**WORK ITEM**
Only one stretch of the records below is wanted: the lines from the one holding "[188,613,219,622] Fetch ->" through the one holding "[608,830,619,838] ✗ ->". Return it exactly, both ends included.

**EXTRACTED ENTRIES**
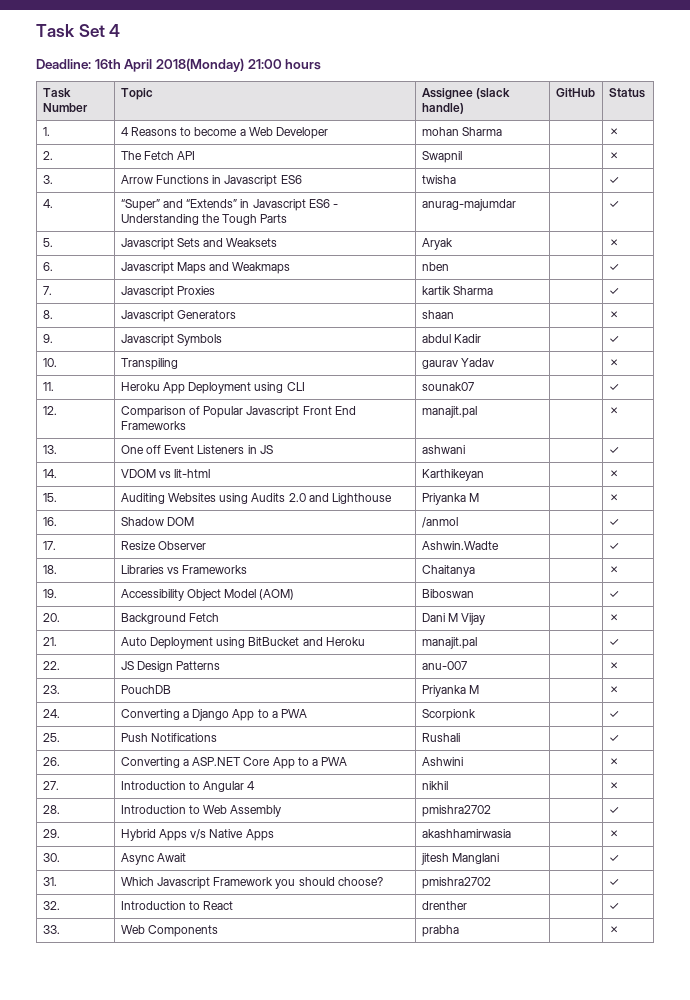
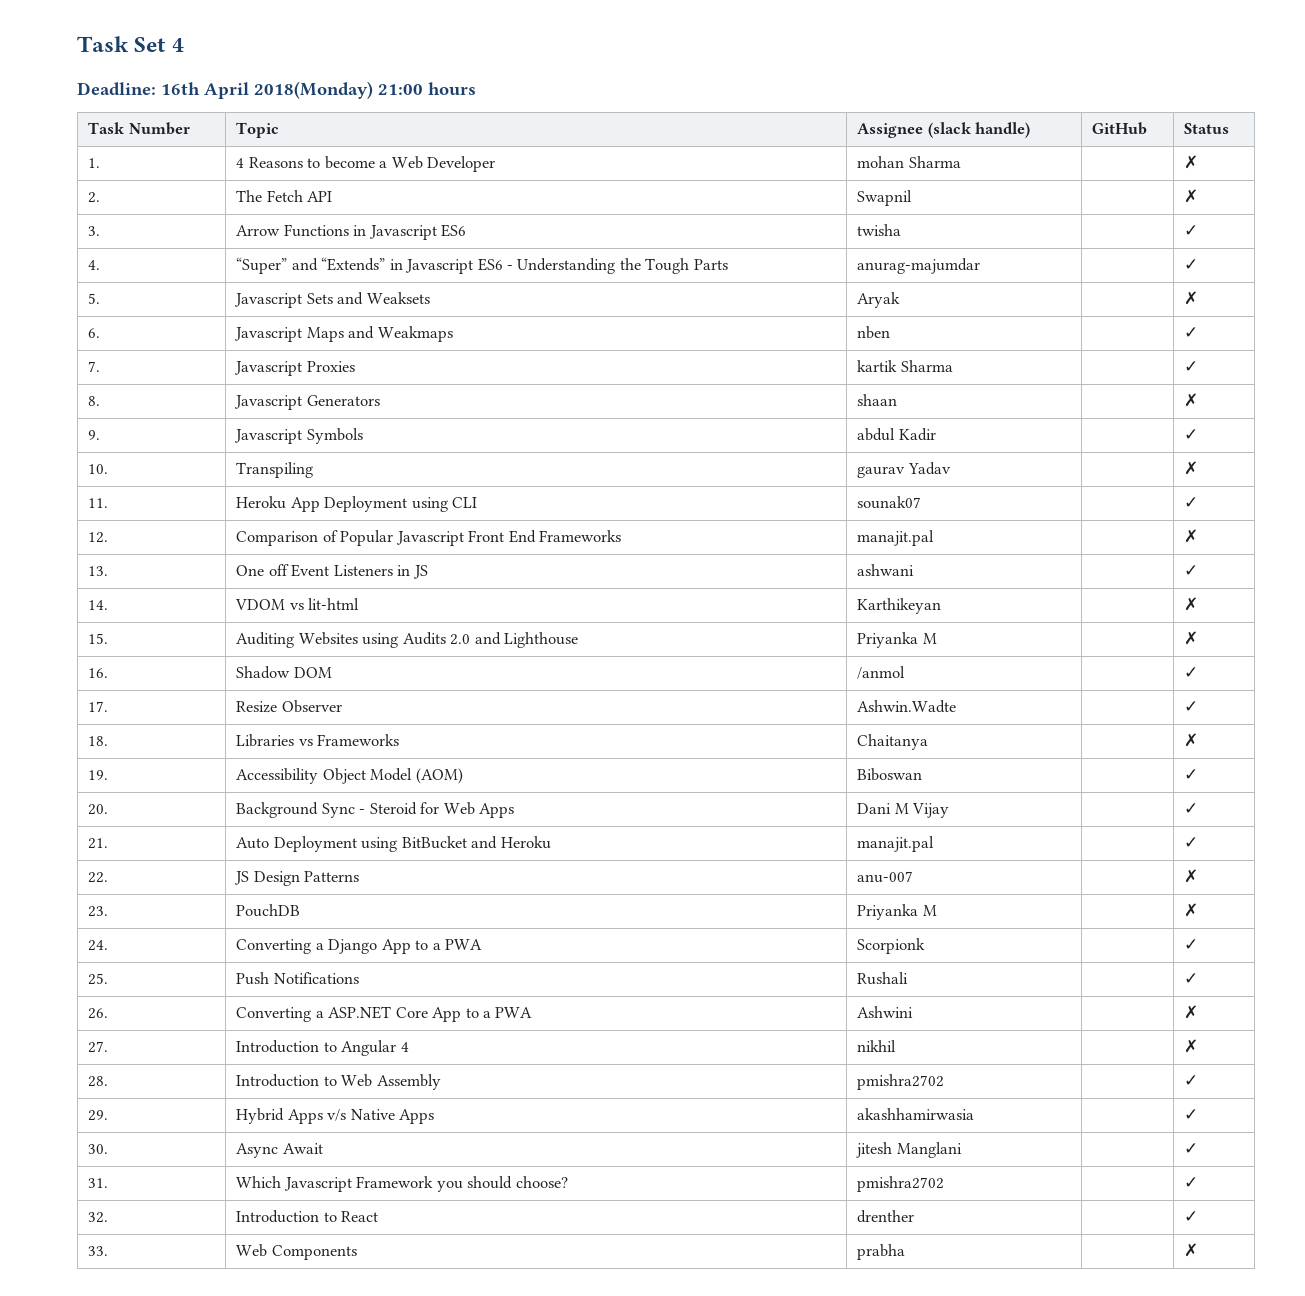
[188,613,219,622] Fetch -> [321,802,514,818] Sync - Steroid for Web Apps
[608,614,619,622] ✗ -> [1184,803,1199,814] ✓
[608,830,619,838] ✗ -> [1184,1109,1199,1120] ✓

---

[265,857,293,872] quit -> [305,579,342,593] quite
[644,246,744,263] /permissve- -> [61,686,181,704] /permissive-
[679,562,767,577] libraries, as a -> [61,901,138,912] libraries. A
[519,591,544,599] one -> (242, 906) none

**YOUR RESPONSE**
[188,613,219,622] Fetch -> [321,802,514,818] Sync - Steroid for Web Apps
[608,614,619,622] ✗ -> [1184,803,1199,814] ✓
[608,830,619,838] ✗ -> [1184,1109,1199,1120] ✓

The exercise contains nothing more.